Procrastinating or Preparing?
Most weeks I write my blog post on Saturday, and sometimes even on Friday. I am just starting to write this post on Sunday, and the late NFL games are already on, so I am clearly behind schedule.
The title of this piece is “borrowed” from the name of a report that EY (Ernst & Young) just published, but I changed the order of the words.
It would be nice if I could honestly say that I put off writing this in order to really “feel” the procrastinating part, but that would be disingenuous on my part. I just plain did not feel inspired, and I had other things to take care of. I even went and visited my mother.
Why is it always so easy to put off doing important things? Well lots of times it’s because we are too busy doing things that seem more urgent. It really is an easy trap to fall into.

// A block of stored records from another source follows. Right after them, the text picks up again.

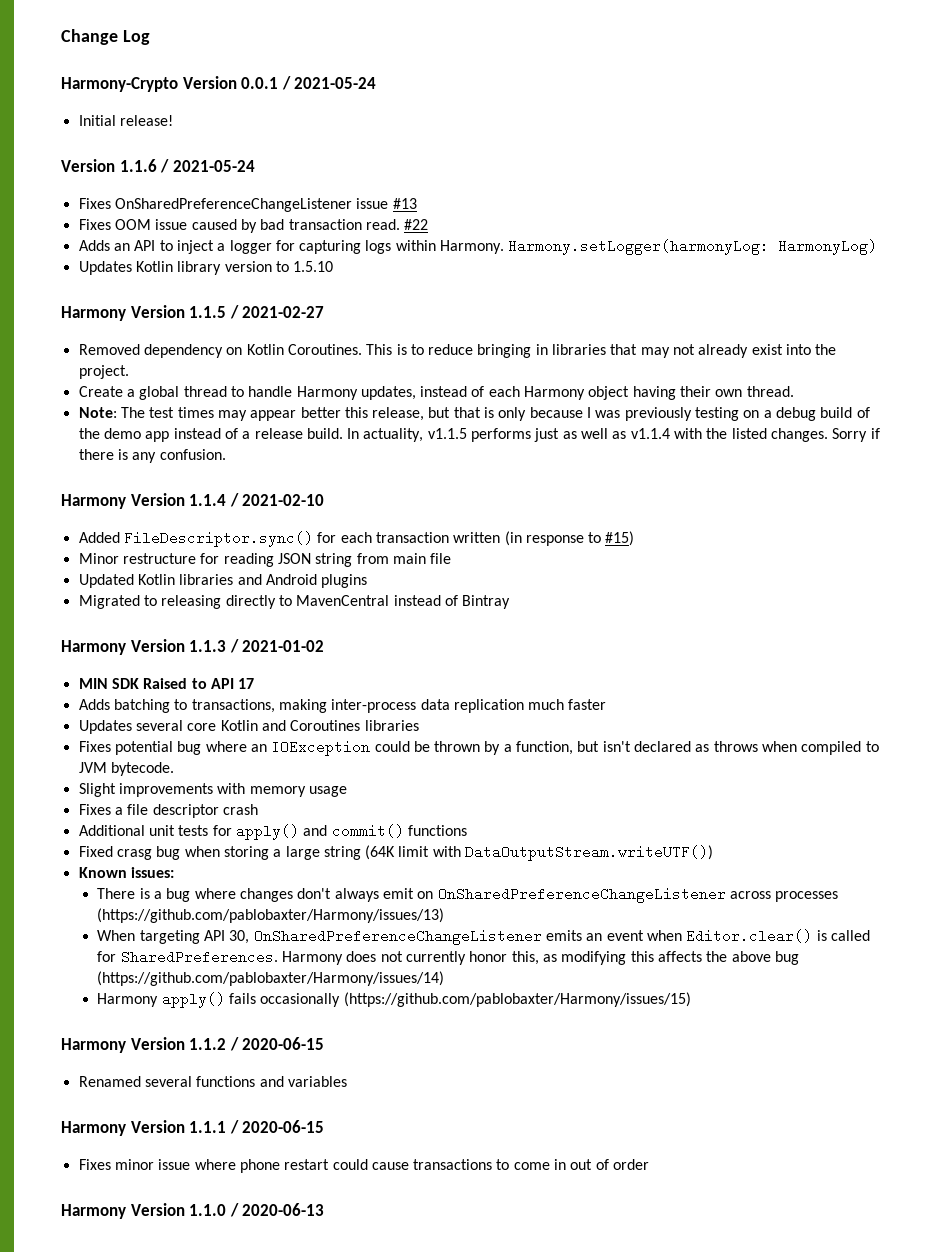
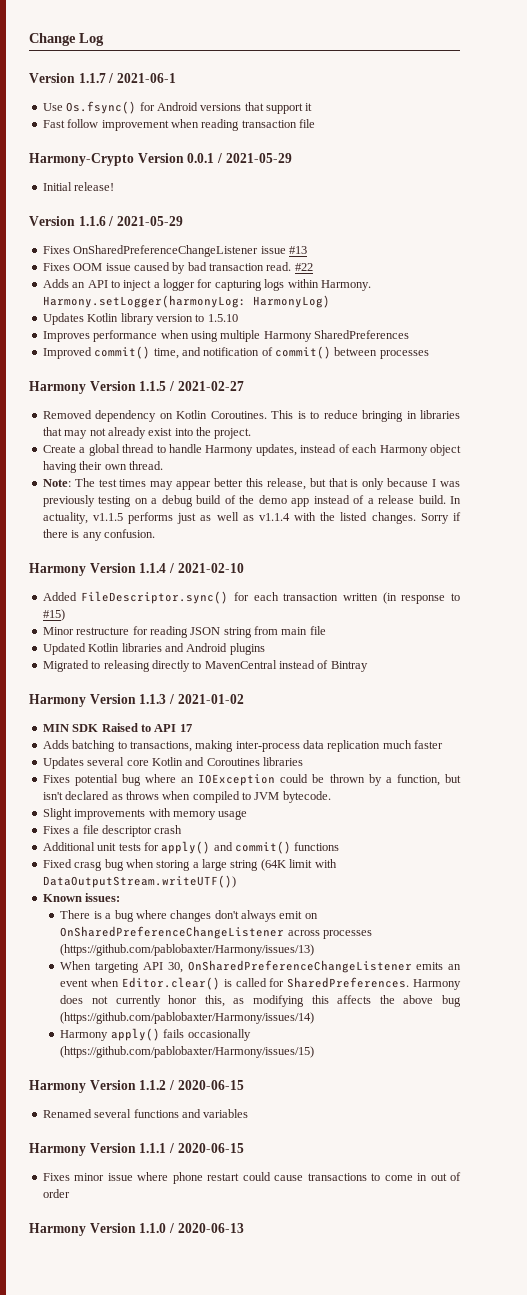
(150, 37) none -> [29,73,176,83] [42,101,313,114] [42,119,315,131] // Version 1.1.7 / 2021-06-1 // Use Os.fsync() for Android versions that support it // Fast follow improvement when reading transaction file
[294,77,377,89] 2021-05-24 -> [225,153,292,163] 2021-05-29
[172,160,255,172] 2021-05-24 -> [116,216,183,226] 2021-05-29
(334, 266) none -> [42,330,409,342] [42,346,429,359] // Improves performance when using multiple Harmony SharedPreferences // Improved commit() time, and notification of commit() between processes

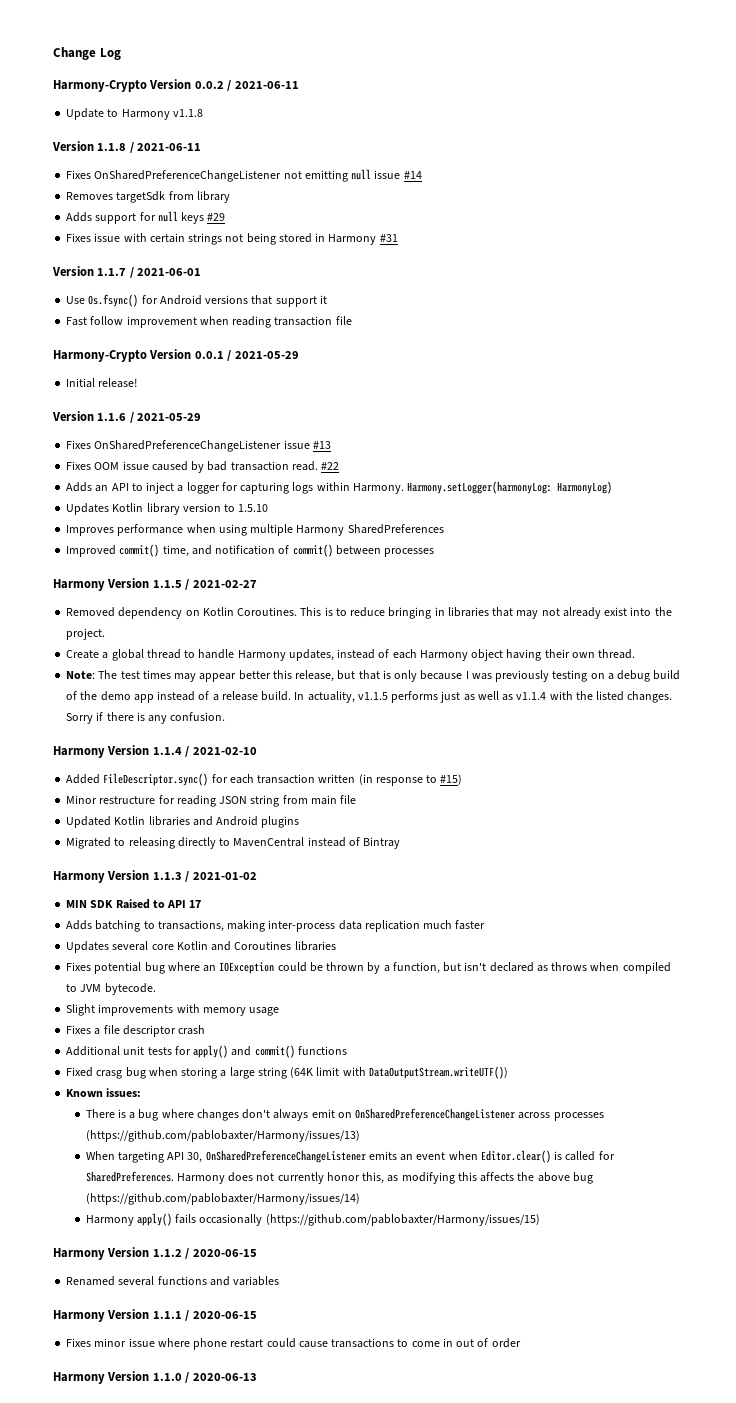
(104, 39) none -> [53,79,299,92] [66,108,203,120] [52,141,202,153] [66,169,422,182] [66,191,230,203] [66,211,226,224] [66,233,398,245] // Harmony-Crypto Version 0.0.2 / 2021-06-11 // Update to Harmony v1.1.8 // Version 1.1.8 / 2021-06-11 // Fixes OnSharedPreferenceChangeListener not emitting null issue #14 // Removes targetSdk from library // Adds support for null keys #29 // Fixes issue with certain strings not being stored in Harmony #31
[116,73,176,83] 2021-06-1 -> [137,268,202,276] 2021-06-01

Hey, my Mom’s computer mouse died, and I am kind of her go-to tech guy, and she deserves to be able to use her computer whenever she wants to, so I had to go and install a new mouse for her, like, today.

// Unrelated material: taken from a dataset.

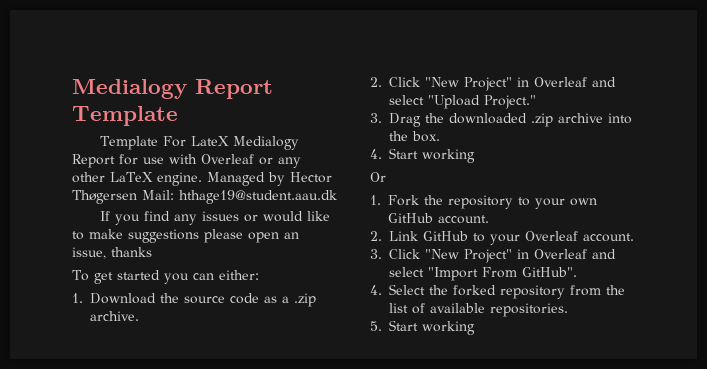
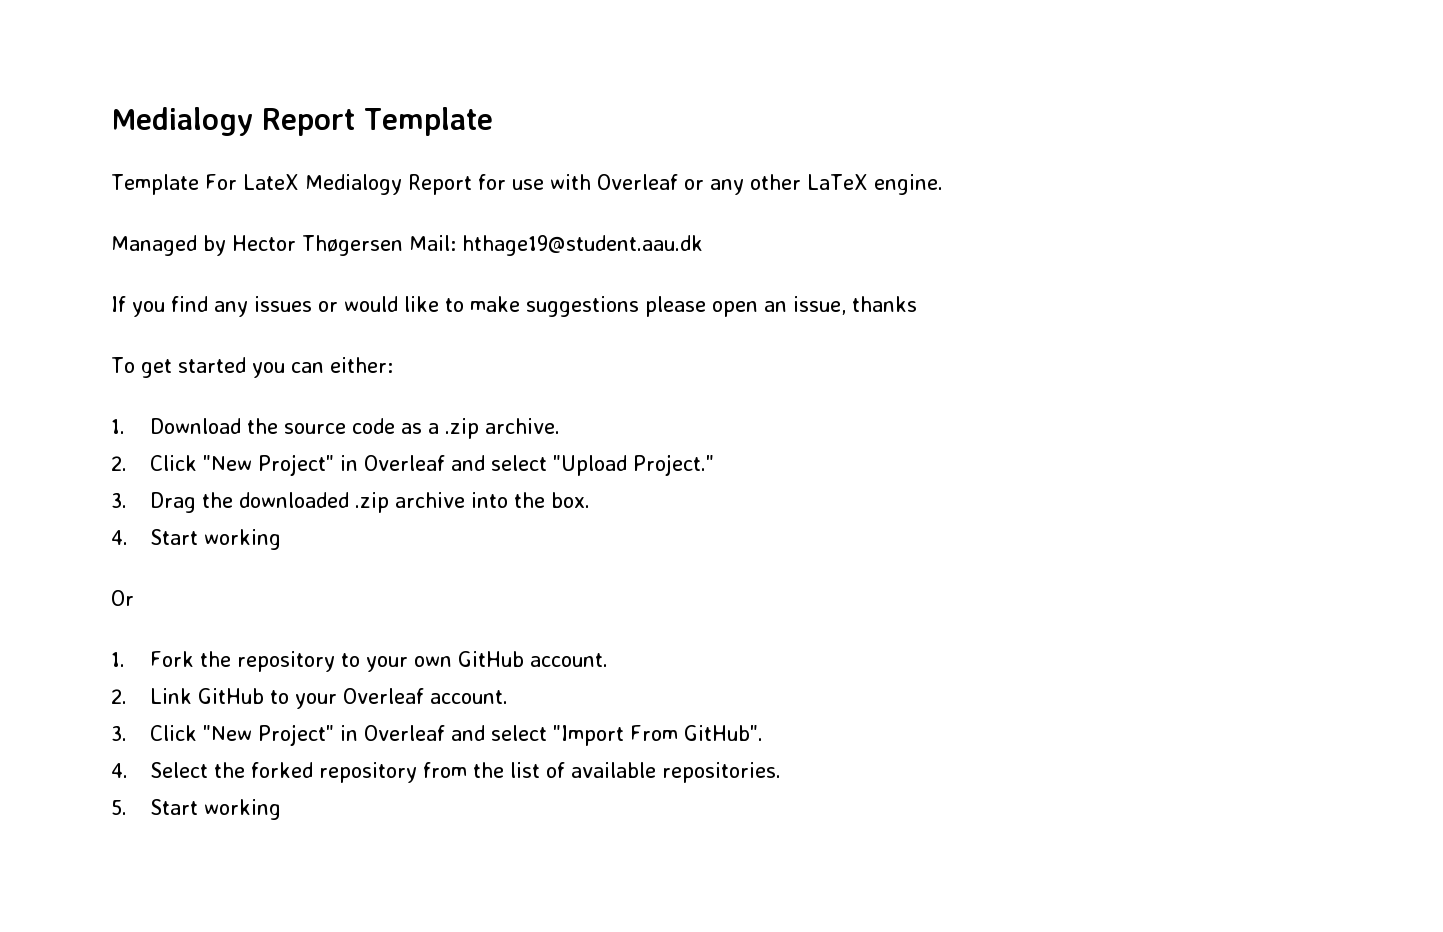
(202, 179) none -> (943, 184) //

Back to the EY report, which is called “Preparing or Procrastinating” and which is all about “How the world’s largest family businesses undertake successful successions”, as the secondary title says.
They surveyed over 500 of the largest family businesses in a total of over 20 countries and asked them how they handle the important task of succession. They worked with researchers from Kennesaw State University, who have a strong reputation in Family Business.

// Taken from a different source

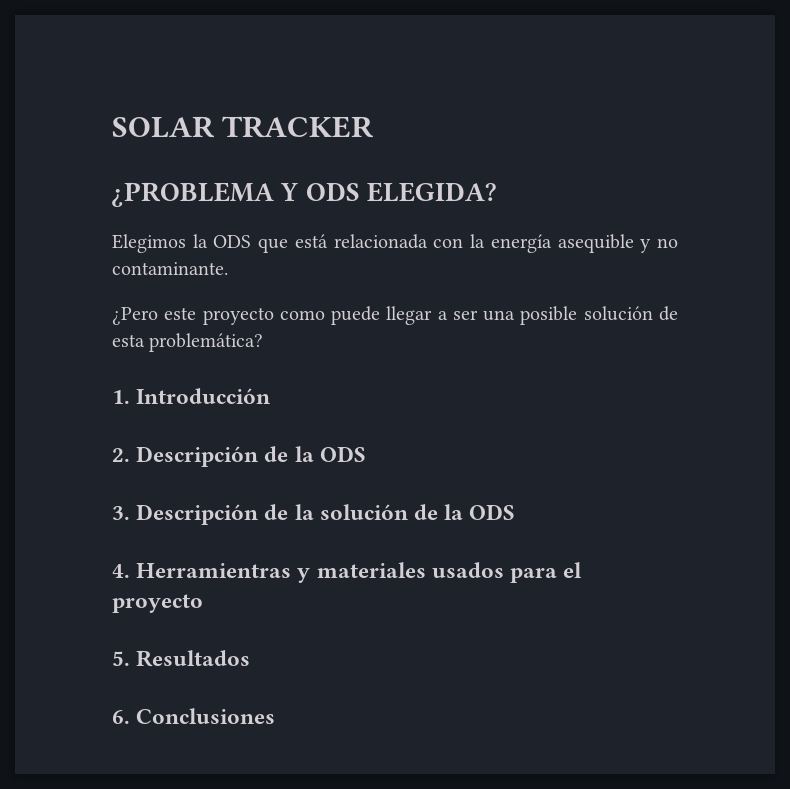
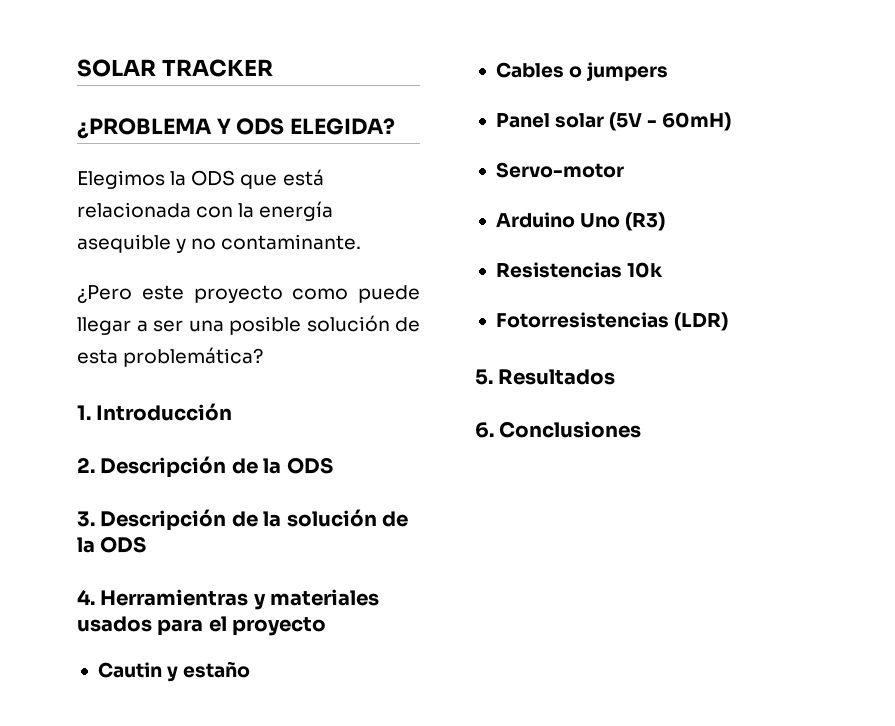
(203, 603) none -> [97,661,251,682] [495,62,669,81] [495,112,732,131] [495,162,624,178] [495,212,666,231] [495,262,664,278] [495,312,729,331] // Cautin y estaño // Cables o jumpers // Panel solar (5V - 60mH) // Servo-motor // Arduino Uno (R3) // Resistencias 10k // Fotorresistencias (LDR)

From their survey results, they have compiled a number of separate reports, and they are all available on their website. They have really been doing a nice job in this space with great content lately. I guess that with over 200,000 employees worldwide, it should not be unexpected that they put out high quality stuff.
This report talks about some of the things that successful families are doing to make sure that the generational transfer of the business is done well.
They list four main things that their survey respondents had in common, the assumption being that if these big family businesses did these things, and succeeded in becoming big businesses, then a lot of smaller family companies could benefit from following in their footsteps and emulating them.
I won’t get into all four of their points, but want to highlight the first one: Clearly define who is responsible for succession.
This is my favourite because it is not that obvious. If you don’t think that succession is YOUR responsibility, then you really aren’t procrastinating, you’re just being ignorant or oblivious.
But succession doesn’t just happen by itself, and it is not an event, it is a process. And ideally a long process. And someone needs to make sure that the proper preparation takes place.
It turns out that Board of Directors, at 44%, came out on top in the survey, as far as succession responsibility is concerned. This was followed by “owners/family council” at 23%, and the CEO at 22%. “Other” was at 11%.
Now I know that just about every family business, no matter how big or small, has a CEO, even if they don’t use that title. But how many have a board of directors, or a family council? A lot fewer.
Preparing for succession, which I actually prefer to call “Continuity Planning”, is important, and it takes time. The longer you wait to start, the harder it is to pull off properly.
If you don’t have a board or a family council, and you are the majority owner, the person responsible for succession is probably the person you see in the mirror.
Oh, and you may be overdue to at least call your mother.